### PROVIDED ENTRIES:
···

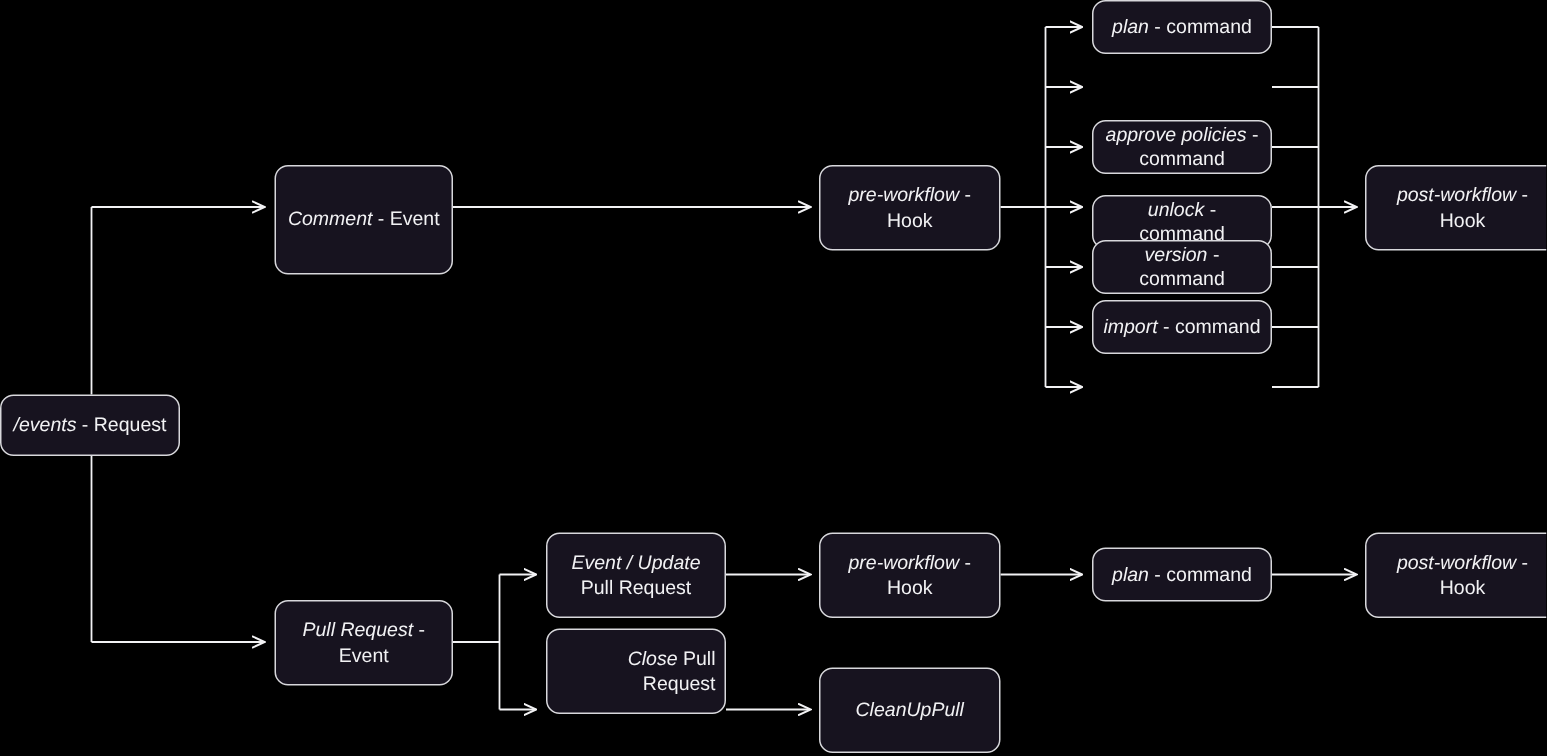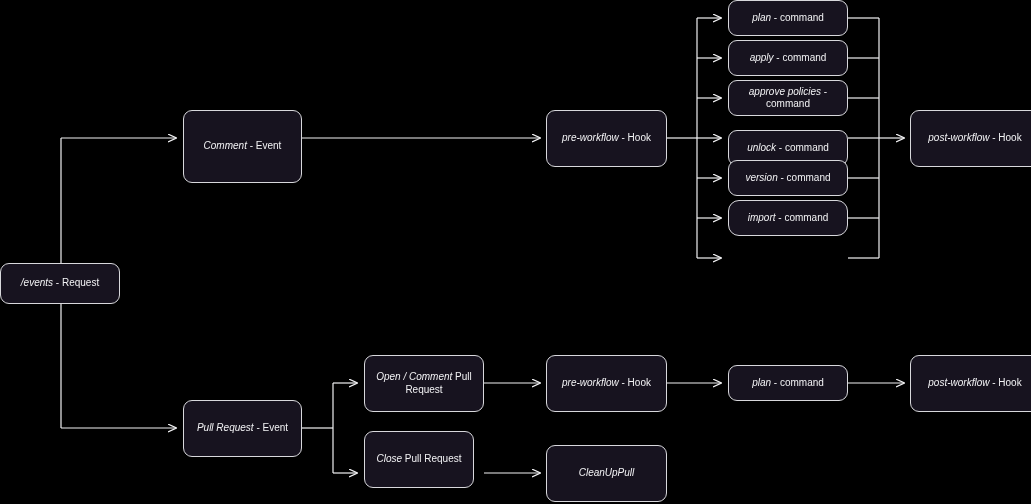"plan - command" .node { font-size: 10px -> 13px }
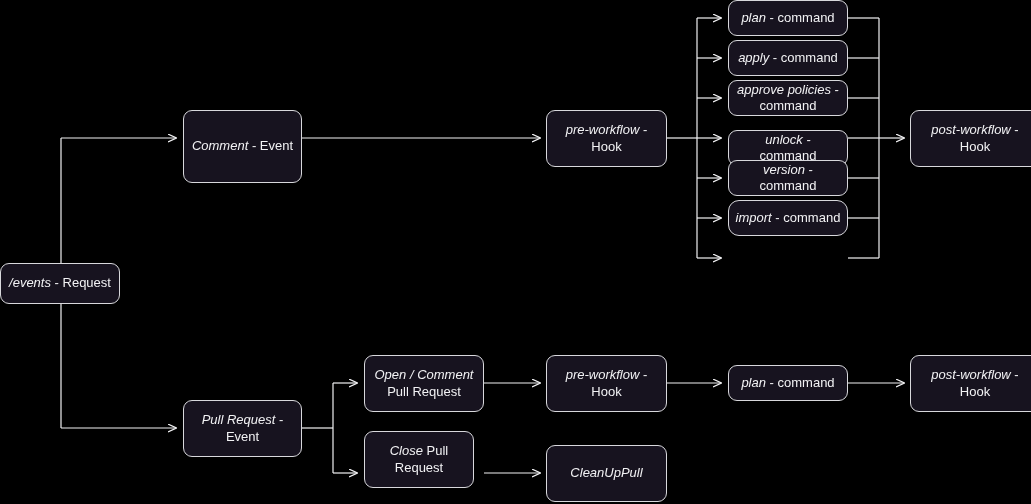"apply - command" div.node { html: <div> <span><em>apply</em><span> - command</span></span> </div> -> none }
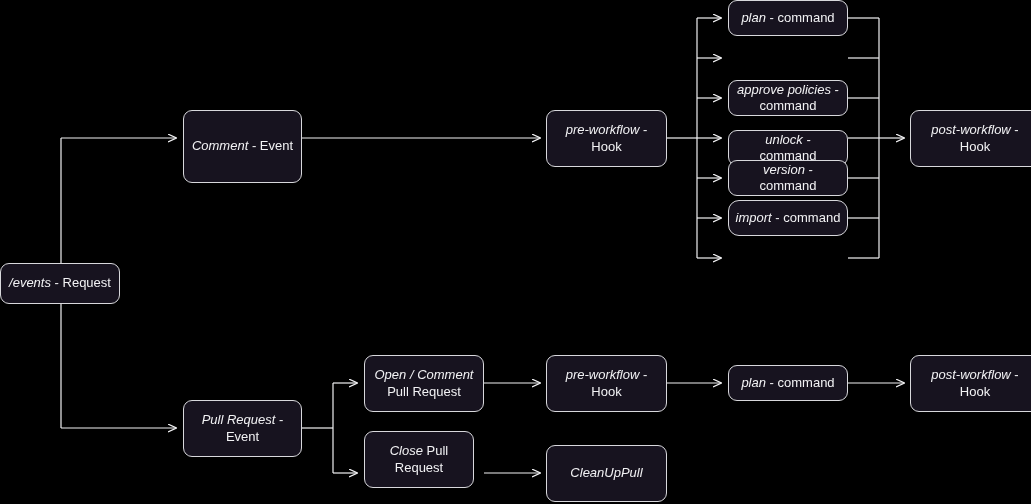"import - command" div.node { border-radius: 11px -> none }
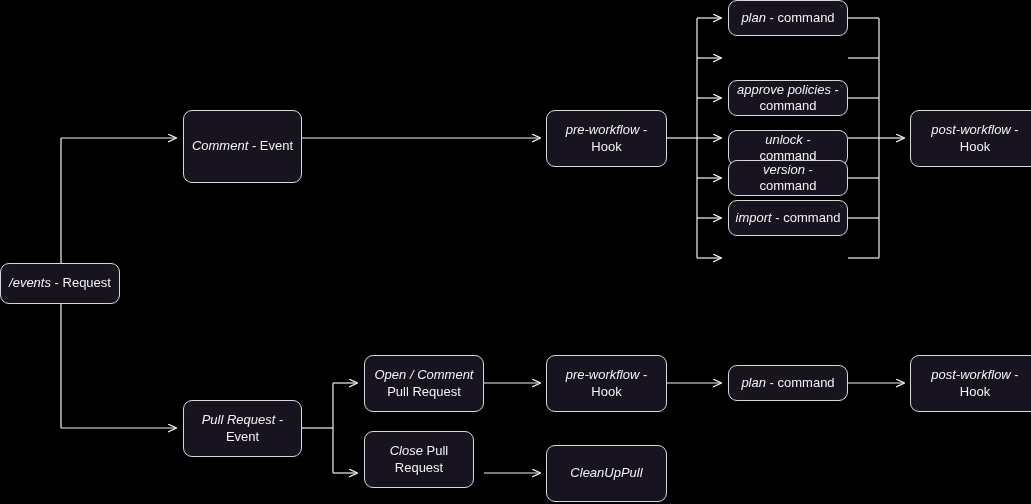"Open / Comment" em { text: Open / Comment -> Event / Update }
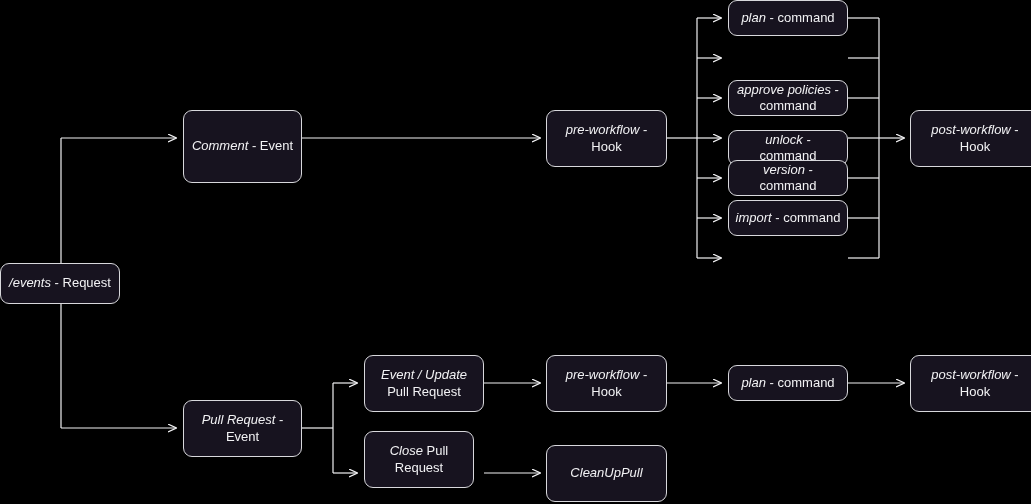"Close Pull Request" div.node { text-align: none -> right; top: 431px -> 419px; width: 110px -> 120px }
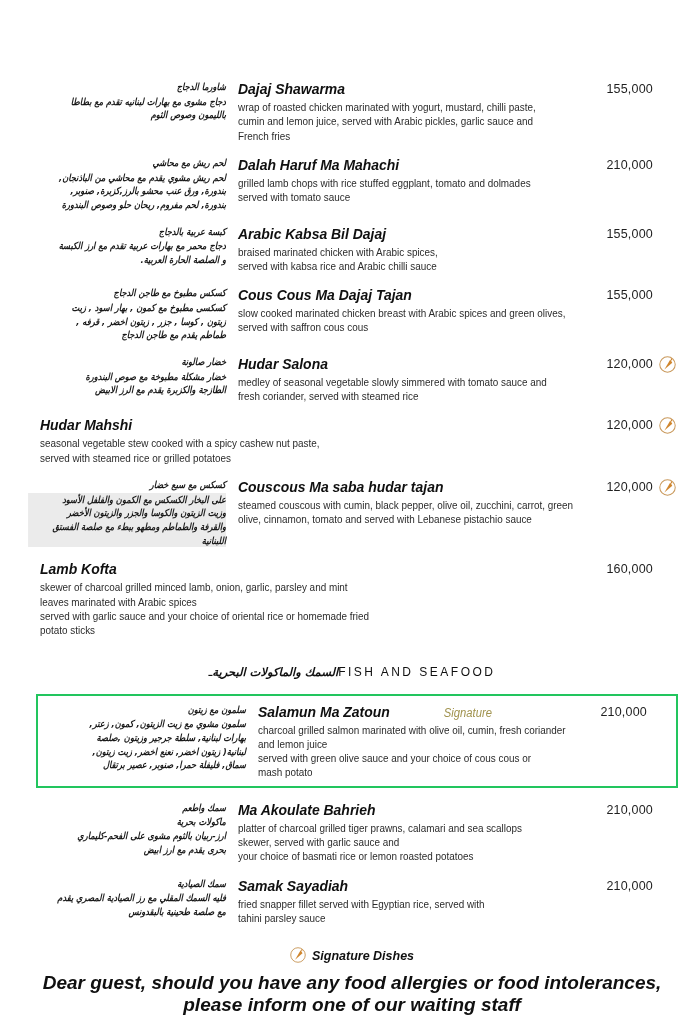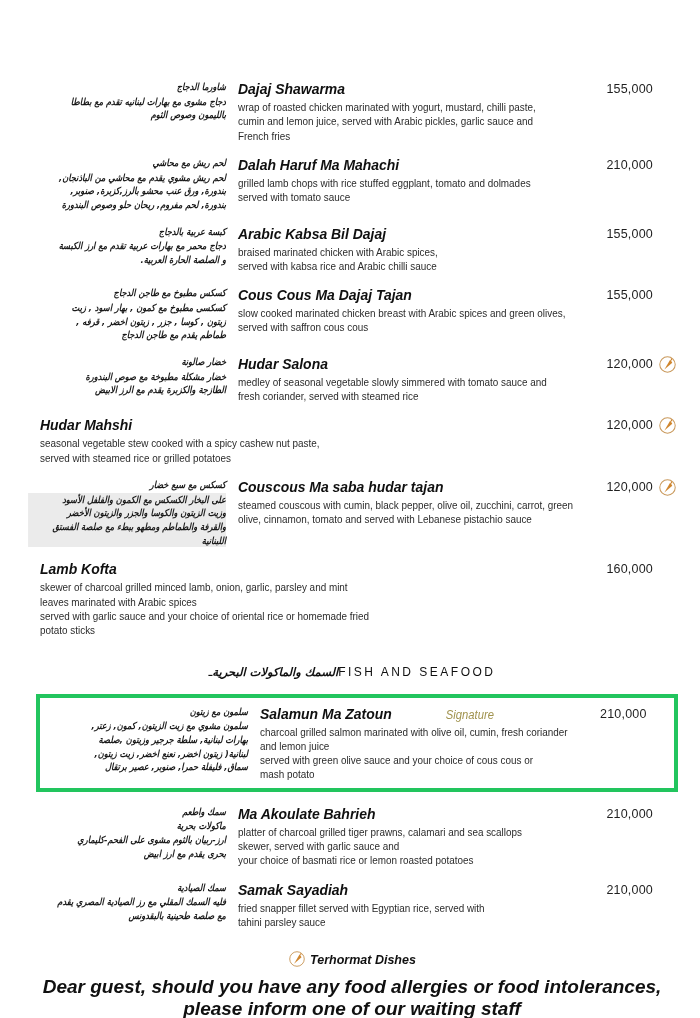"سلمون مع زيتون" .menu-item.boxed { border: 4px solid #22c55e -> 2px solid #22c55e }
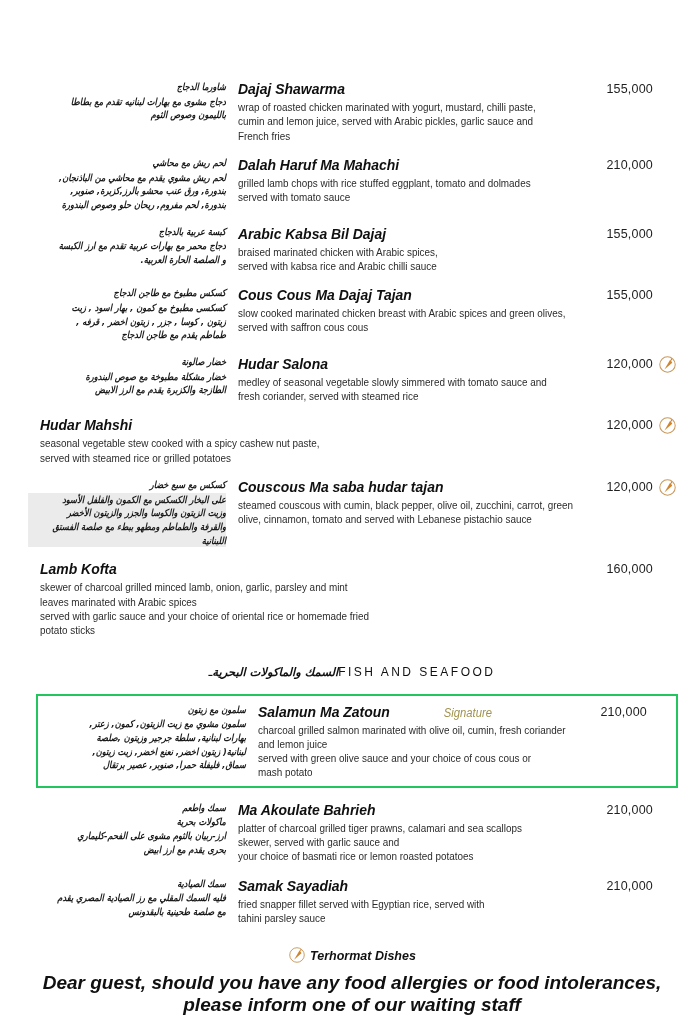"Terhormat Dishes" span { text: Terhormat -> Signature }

···

### YOUR OBJECTIVE:
The lines to copy begin at the one containing "text: Open /" and end at the last line of the records. Set down exactly those lines and no others, both ends included, and omit all pictures.

### RESULT OF THE TASK:
"Open / Comment" em { text: Open / Comment -> Event / Update }
"Close Pull Request" div.node { text-align: none -> right; top: 431px -> 419px; width: 110px -> 120px }
"سلمون مع زيتون" .menu-item.boxed { border: 4px solid #22c55e -> 2px solid #22c55e }
"Terhormat Dishes" span { text: Terhormat -> Signature }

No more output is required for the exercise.